This tutorial walks through deleting or deactivating an active IAM access key that hasn't been used in 90+ days. Unused active keys are a security liability — they exist, they can authenticate, and nobody's watching their activity pattern because there isn't one. If such a key leaks, an attacker could use it for months without triggering any anomaly.

The Sentasity finding identifies the specific access key by its Key ID and shows the Last Used date. Use those details to locate the exact key to remove.

The right action for an unused key is almost always delete (or deactivate first, confirm nothing breaks, then delete). There's no point rotating a key that nobody is using — rotation just creates another dead credential.

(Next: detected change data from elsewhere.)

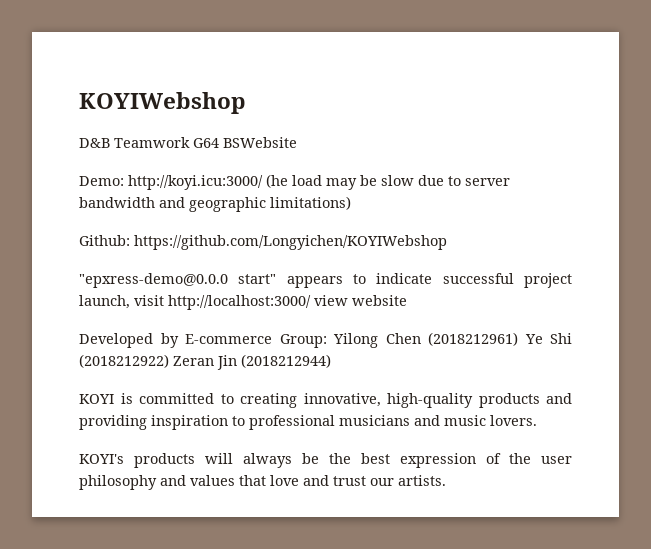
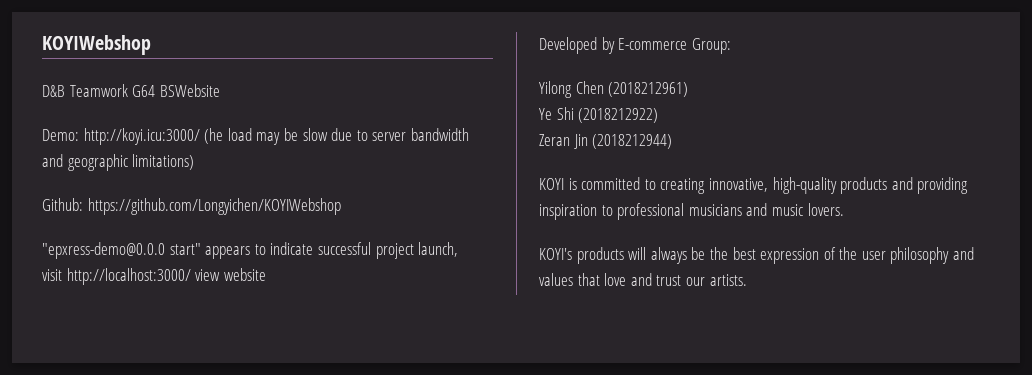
(130, 302) none -> (459, 249) //
(327, 341) none -> (731, 46) //
(518, 339) none -> (689, 89) //
(169, 361) none -> (659, 115) //

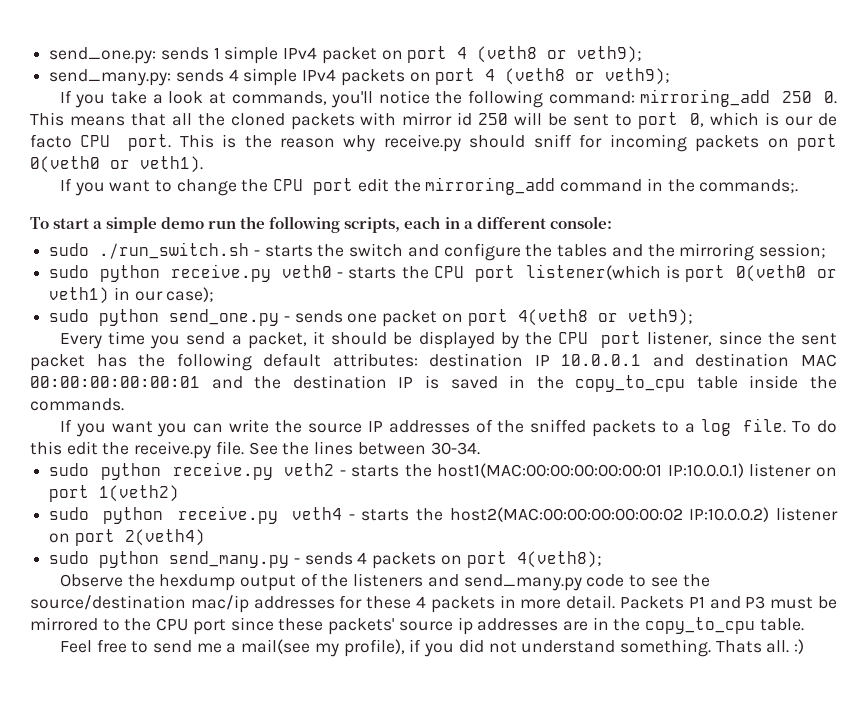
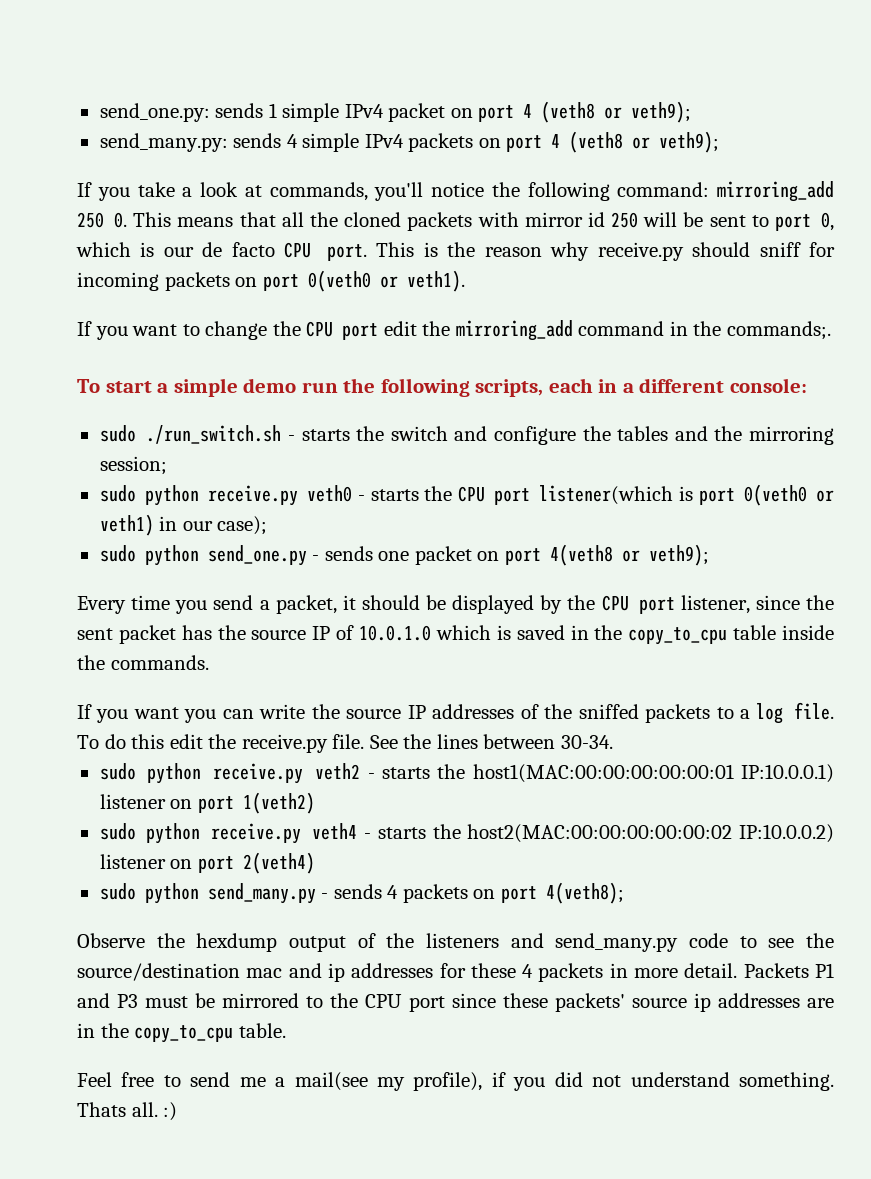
[176,353,837,371] [30,375,414,389] following default attributes: destination IP 10.0.0.1 and destination MAC 00:00:00:00:00:01 and the destination IP -> [251,625,491,641] source IP of 10.0.1.0 which
[190,595,249,613] mac/ip -> [246,963,345,982] mac and ip

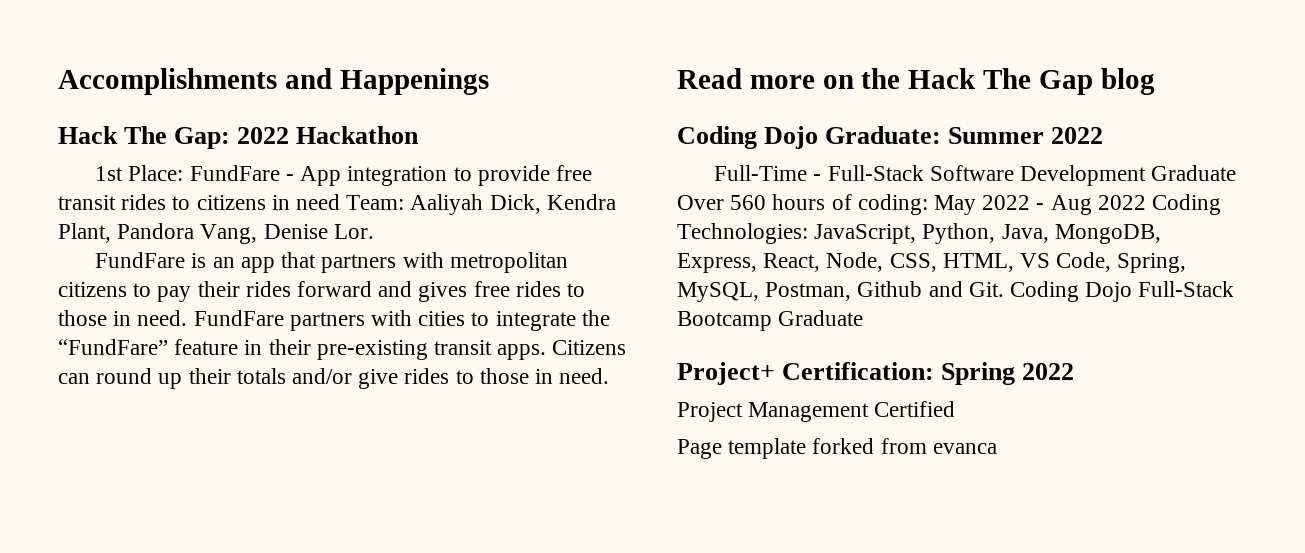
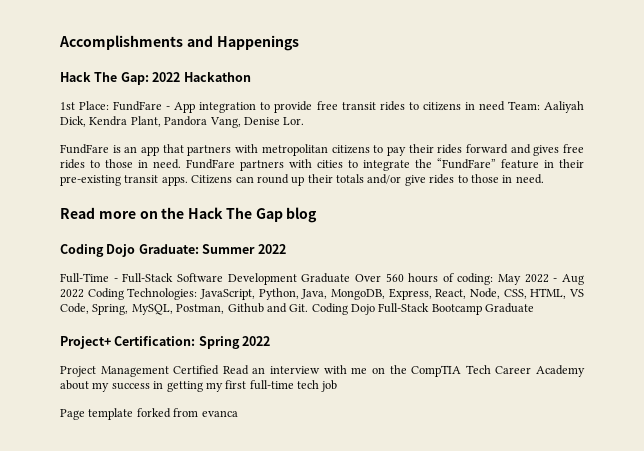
(956, 409) none -> [222,365,586,377] [60,380,338,392] Read an interview with me on the CompTIA Tech Career Academy about my success in getting my first full-time tech job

Cost Impact: No direct cost savings. IAM access keys are free. This is a pure security cleanup.

Prerequisites

  • Access to the AWS Console for the affected account
  • IAM permissions to manage access keys (iam:UpdateAccessKey, iam:DeleteAccessKey)
  • A way to verify the key is truly unused (check CloudTrail, application logs, deployed configuration)

Step 1: Confirm the Key Is Really Unused

Before deleting, verify nothing you don't know about depends on this key.

In CloudTrail, search for the Access Key ID in the last 90 days of events. If no results, the key has not been used recently.

In deployed configuration, check:

  • CI/CD pipeline secrets
  • AWS CLI profiles on team laptops
  • Application config or environment variables
  • Secrets Manager entries (perhaps an application is configured with the key but hasn't run lately)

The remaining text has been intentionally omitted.